Leila Bousnina, dont les photos de Maghrébins en solitude animent les murs du café Point Ephémère sur le quai de Valmy, a choisi le noir et blanc pour
faire parler ces hommes mûrs venus de l’autre côté de la Méditerranée. La trentaine toute en énergie, en coup de gueule et en coup de cœur, Leila, d’origine algérienne elle-même, a été touchée par ces hommes ayant immigré pour construire la France d’après guerre, souvent seuls, laissant la famille au pays.

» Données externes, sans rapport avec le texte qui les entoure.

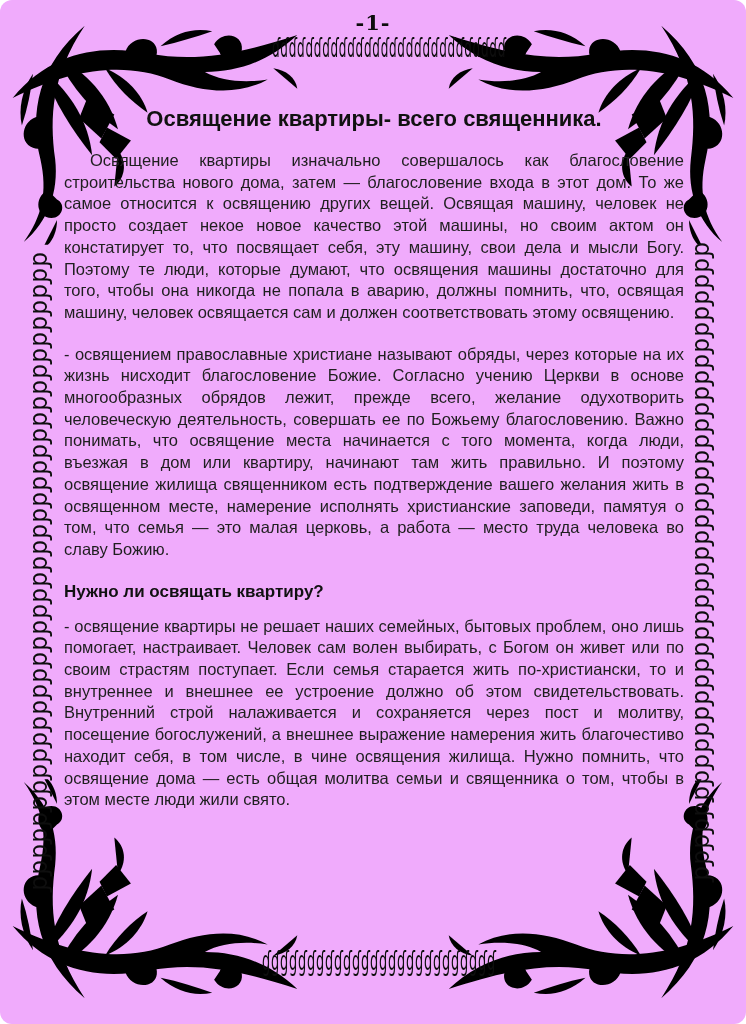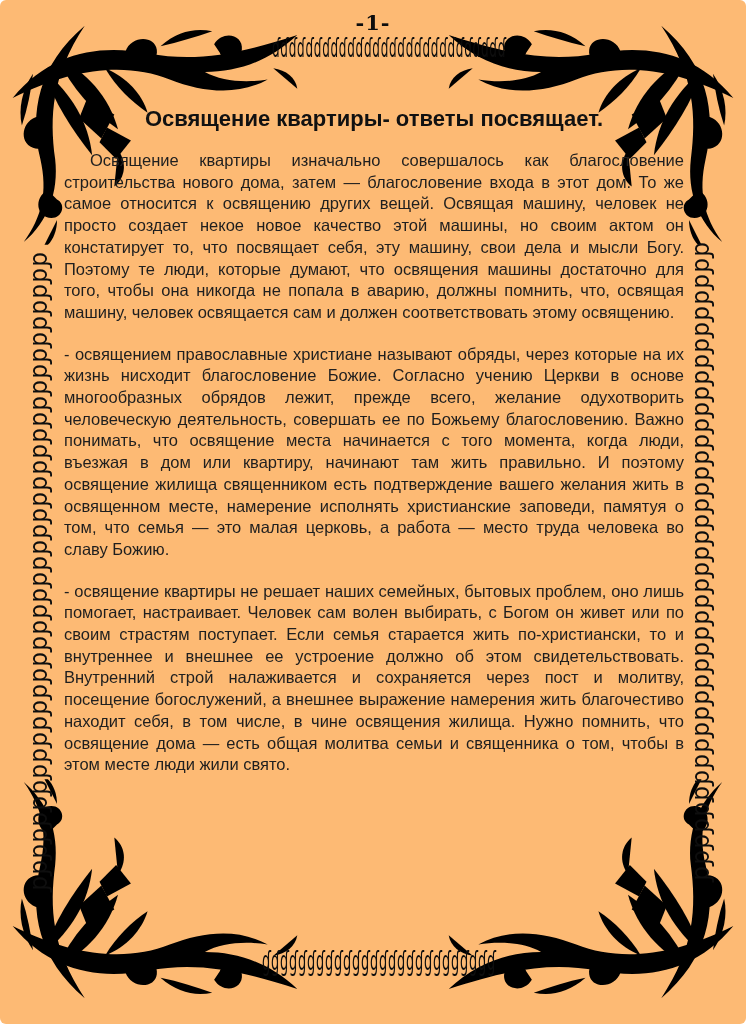"ɗɗɗɗɗɗɗɗɗɗɗɗɗɗɗɗɗɗɗɗɗɗɗɗɗɗɗɗ" .page { background: #fdba74 -> #f0abfc; border-radius: 6px -> 12px }
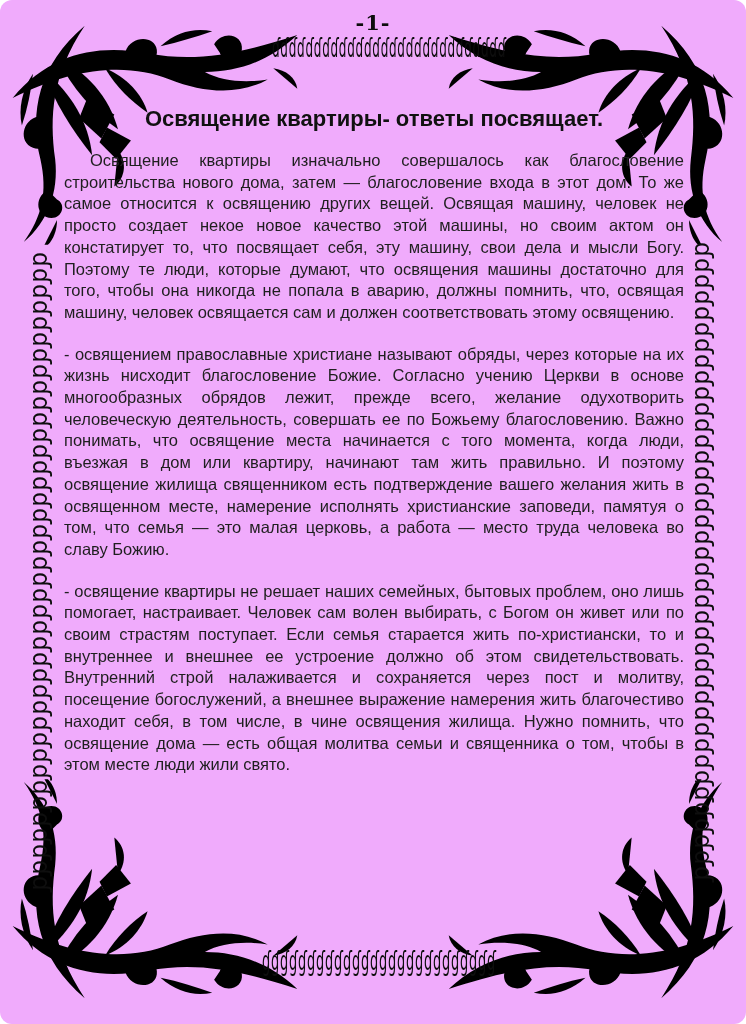"Освящение квартиры- ответы посвящает." h1 { text: ответы посвящает -> всего священника }
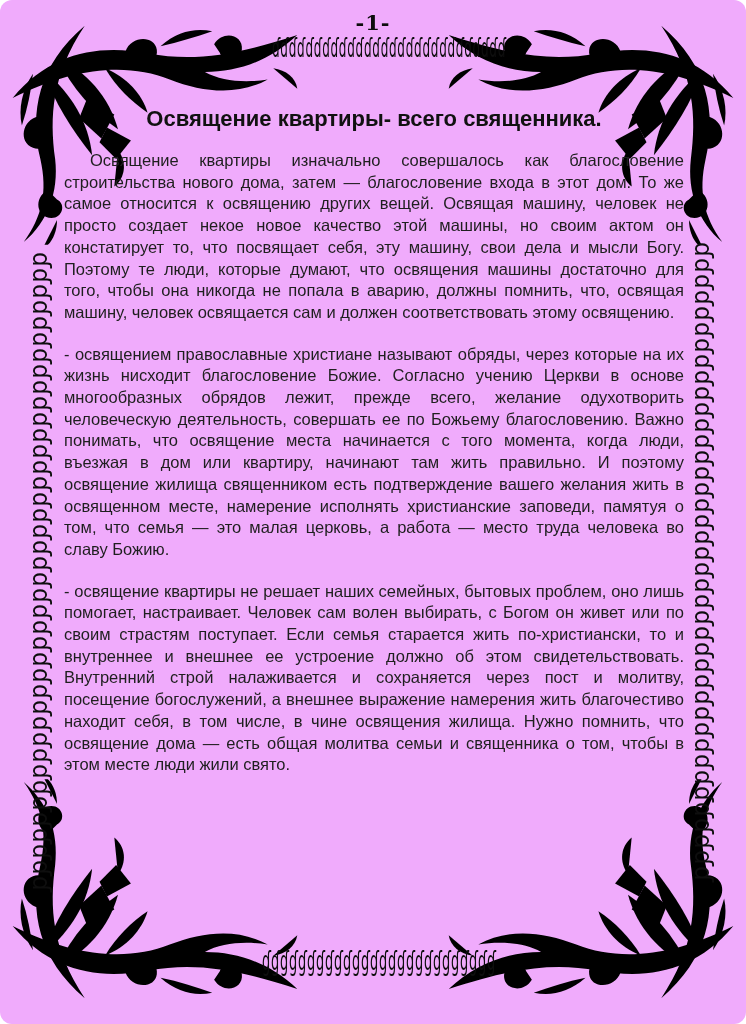"Нужно ли освящать квартиру?" h2 { html: none -> <h2>Нужно ли освящать квартиру?</h2> }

Elle les a rencontrés jour après jour à Marseille place des Voleurs où un marché aux puces sauvage leur permettait, eux qui n’ont aucun endroit pour se réunir, de garder le lien tout en vendant des petits objets à trois sous. Puis quand, travailleuse sociale, elle accompagnait dans leur quotidien ces retraités coupés de leur pays d’origine.

De retour à Paris où elle participe pour la mairie à l’accompagnement et au relogement des habitants d’un hôtel insalubre du Xe, elle en a rencontré d’autres; de cette tribu qu’elle connaît, qu’elle a appris à aimer, elle se sent le bras qui peut raconter l’histoire et l’œil qui fait les portraits.

Séduite par leur simplicité, Leila est avant tout admirative de leur regard de sociologue sur un monde qui ne les voit même plus. « On se casse trop la tête, ces gens-là me permettent de simplifier tout », dit-elle. Une exposition à la mairie du Xe permet, depuis le 8 juin, de visiter ses séries de portraits en noir et blanc.